Is Japan Pronatalism Justified? Fear of Hinoeuma Women and Sex Selection

by
Shizuko Takahashi
1,2 and
Eisuke Nakazawa
1,*
1
Department of Biomedical Ethics, Faculty of Medicine, The University of Tokyo, 7-3-1 Hongo, Bunkyo-ku, Tokyo 113-0033, Japan
2
Sanno Medical Center, 8-5-35 Akasaka, Minato-ku, Tokyo 107-0052, Japan
*
Author to whom correspondence should be addressed.
Sexes 2023, 4(1), 94-101; https://doi.org/10.3390/sexes4010009
Submission received: 25 October 2022 / Revised: 23 January 2023 / Accepted: 29 January 2023 / Published: 2 February 2023

Abstract

:
Japan, having had the longest isolationist policy in the world, is averse to options, such as migration to increase the population. What kinds of pronatalist policies to increase fertility and lower the population’s age are ethical? Two questions can be raised: is it ethical for the government to intercede, and is it ethical for individuals to exercise this choice? In addition to the gradually decreasing birth rate, Japan is faced with the challenge of a possible sharp decline in the birth rate in 5 years. Astrology and superstition have influenced the sex preference of a child in Japan, and in 1966, there was a 26% drop in the birth rate. It was the year of Hinoeuma, occurring at 60-year intervals, and women born that year are believed to have a potentially dangerous ‘headstrong temperament’ and murder their husbands.

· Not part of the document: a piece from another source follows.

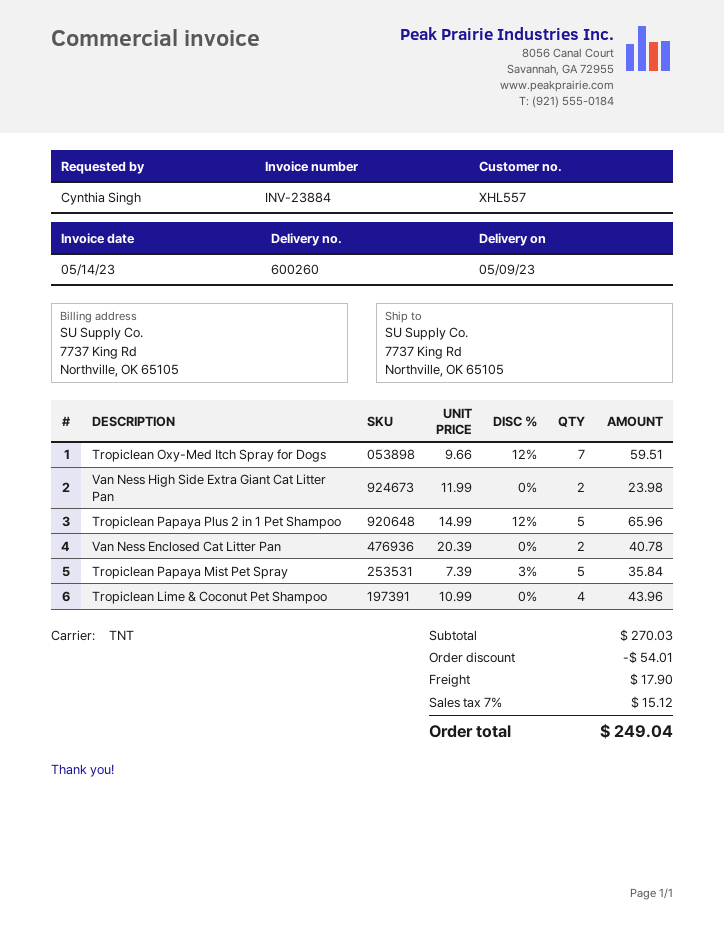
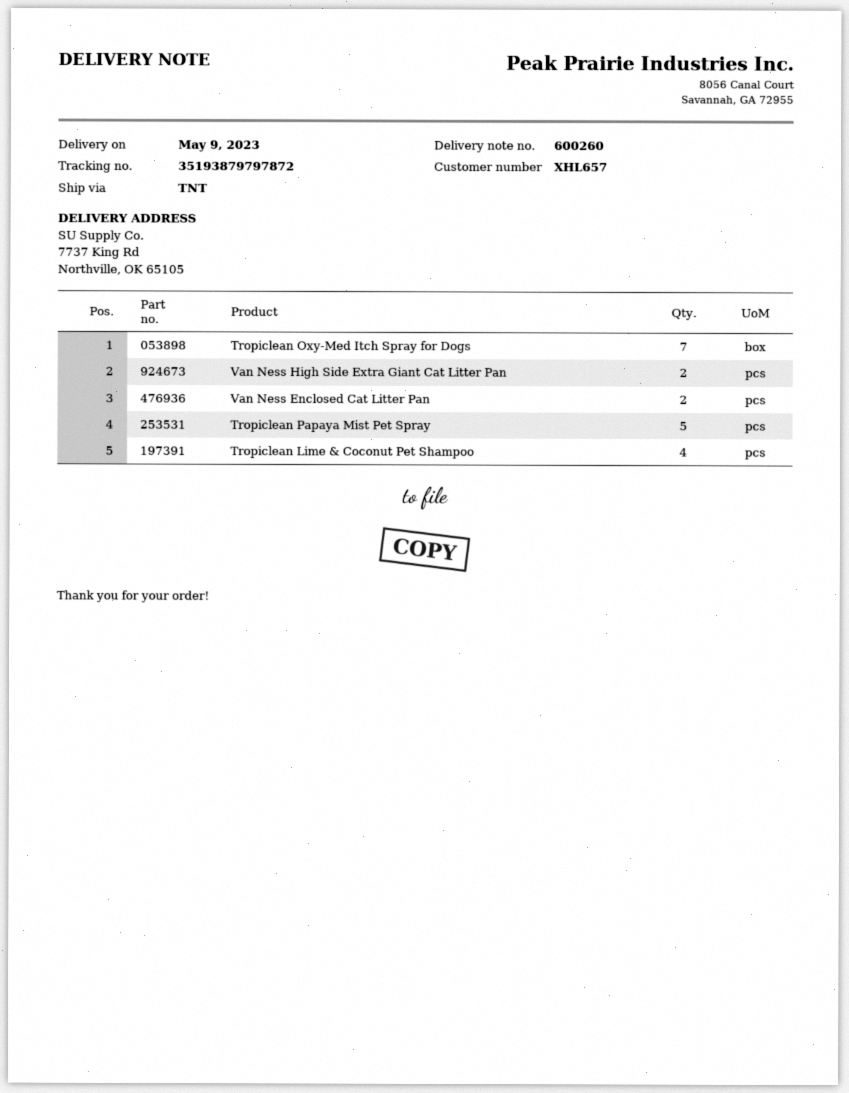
customer number: XHL557 -> XHL657
Tropiclean Papaya Plus 2 in 1 Pet Shampoo: 5 -> none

Abortion rates spiked that year, and many forged the birth date of their child. The next Hinoeuma is in 2026. Although the bioethical debate about pronatalism exists in the literature, there is no literature addressing the question of sex selection in the context of a decreasing population. This paper argues that even if the Japanese government’s current pronatalist approach is ethically warranted, it should not extend to sex selection since it would promote misogyny and stereotypical gender roles.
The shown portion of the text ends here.